(Material provided Opens)
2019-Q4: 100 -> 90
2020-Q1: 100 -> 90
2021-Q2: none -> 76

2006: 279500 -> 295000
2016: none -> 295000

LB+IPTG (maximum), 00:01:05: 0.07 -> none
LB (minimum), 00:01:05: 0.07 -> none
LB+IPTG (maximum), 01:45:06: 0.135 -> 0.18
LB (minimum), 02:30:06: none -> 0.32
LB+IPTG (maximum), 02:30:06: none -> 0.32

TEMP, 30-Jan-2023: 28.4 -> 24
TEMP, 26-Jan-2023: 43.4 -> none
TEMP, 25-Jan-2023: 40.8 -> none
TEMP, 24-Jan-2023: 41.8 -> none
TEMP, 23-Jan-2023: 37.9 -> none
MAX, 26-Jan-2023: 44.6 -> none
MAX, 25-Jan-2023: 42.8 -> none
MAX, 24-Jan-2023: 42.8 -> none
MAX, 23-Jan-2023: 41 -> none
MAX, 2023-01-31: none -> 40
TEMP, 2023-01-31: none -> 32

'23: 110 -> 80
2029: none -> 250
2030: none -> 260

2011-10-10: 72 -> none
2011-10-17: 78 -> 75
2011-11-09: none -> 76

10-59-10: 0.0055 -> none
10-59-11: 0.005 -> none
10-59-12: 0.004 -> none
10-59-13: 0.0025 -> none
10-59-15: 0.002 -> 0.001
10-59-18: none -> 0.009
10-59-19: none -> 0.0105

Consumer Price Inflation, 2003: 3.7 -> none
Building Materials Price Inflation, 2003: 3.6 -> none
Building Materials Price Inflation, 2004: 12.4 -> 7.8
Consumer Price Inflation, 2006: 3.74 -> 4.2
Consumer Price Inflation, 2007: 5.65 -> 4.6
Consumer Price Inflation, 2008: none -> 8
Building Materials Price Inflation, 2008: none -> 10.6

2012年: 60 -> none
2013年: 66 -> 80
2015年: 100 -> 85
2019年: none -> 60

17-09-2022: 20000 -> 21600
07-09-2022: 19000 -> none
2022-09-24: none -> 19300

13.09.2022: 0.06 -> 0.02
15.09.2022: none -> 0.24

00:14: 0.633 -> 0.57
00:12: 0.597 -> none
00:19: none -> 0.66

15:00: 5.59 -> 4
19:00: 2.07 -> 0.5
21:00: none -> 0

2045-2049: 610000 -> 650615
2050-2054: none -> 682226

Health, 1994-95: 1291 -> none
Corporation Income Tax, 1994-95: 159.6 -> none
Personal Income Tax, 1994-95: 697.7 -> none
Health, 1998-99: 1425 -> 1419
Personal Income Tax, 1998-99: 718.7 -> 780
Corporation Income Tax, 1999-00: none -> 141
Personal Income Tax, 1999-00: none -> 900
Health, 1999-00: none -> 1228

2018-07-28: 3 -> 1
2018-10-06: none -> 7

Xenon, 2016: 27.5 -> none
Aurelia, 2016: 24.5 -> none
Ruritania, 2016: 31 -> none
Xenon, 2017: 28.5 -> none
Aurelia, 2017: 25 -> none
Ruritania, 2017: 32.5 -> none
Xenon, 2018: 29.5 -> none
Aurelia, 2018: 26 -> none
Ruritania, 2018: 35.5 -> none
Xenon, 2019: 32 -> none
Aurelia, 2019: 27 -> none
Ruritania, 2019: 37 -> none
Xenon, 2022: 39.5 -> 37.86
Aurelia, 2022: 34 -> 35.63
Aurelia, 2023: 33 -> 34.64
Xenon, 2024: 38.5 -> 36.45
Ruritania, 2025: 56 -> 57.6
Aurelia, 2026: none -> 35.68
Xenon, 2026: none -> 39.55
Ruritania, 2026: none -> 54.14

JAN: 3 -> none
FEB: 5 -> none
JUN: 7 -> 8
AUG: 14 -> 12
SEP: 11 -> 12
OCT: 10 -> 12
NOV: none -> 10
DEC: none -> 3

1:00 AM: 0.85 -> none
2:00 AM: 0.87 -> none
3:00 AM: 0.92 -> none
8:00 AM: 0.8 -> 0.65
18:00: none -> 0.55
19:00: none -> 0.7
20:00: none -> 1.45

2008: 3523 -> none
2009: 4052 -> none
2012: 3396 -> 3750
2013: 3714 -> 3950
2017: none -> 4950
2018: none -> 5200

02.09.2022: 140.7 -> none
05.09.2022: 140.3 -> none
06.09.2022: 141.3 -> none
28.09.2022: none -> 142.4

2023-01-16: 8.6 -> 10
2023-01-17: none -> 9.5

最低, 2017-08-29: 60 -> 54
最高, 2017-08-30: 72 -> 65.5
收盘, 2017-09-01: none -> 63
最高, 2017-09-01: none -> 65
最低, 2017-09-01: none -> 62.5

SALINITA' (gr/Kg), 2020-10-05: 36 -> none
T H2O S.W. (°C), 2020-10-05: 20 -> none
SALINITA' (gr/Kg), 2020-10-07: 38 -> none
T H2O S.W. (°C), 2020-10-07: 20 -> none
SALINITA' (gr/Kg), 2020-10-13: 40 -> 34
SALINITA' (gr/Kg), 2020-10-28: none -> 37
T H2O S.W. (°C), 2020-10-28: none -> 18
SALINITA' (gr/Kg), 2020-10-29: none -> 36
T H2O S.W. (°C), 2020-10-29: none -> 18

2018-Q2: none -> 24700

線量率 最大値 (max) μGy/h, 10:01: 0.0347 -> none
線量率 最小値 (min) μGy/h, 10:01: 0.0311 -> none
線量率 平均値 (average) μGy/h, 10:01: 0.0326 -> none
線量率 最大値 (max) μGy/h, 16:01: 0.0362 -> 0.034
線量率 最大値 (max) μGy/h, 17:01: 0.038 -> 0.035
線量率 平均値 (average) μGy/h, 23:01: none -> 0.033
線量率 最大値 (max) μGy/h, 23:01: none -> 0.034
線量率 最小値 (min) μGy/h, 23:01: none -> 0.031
(Material provided Closes)
◆ The task ◆
Only one stretch of the entries above is wanted: the lines from the one containing "Ruritania, 2019: 37 -> none" through the one containing "19:00: none -> 0.7". Please reproduce it exactly.

◆ Solution to this problem ◆
Ruritania, 2019: 37 -> none
Xenon, 2022: 39.5 -> 37.86
Aurelia, 2022: 34 -> 35.63
Aurelia, 2023: 33 -> 34.64
Xenon, 2024: 38.5 -> 36.45
Ruritania, 2025: 56 -> 57.6
Aurelia, 2026: none -> 35.68
Xenon, 2026: none -> 39.55
Ruritania, 2026: none -> 54.14

JAN: 3 -> none
FEB: 5 -> none
JUN: 7 -> 8
AUG: 14 -> 12
SEP: 11 -> 12
OCT: 10 -> 12
NOV: none -> 10
DEC: none -> 3

1:00 AM: 0.85 -> none
2:00 AM: 0.87 -> none
3:00 AM: 0.92 -> none
8:00 AM: 0.8 -> 0.65
18:00: none -> 0.55
19:00: none -> 0.7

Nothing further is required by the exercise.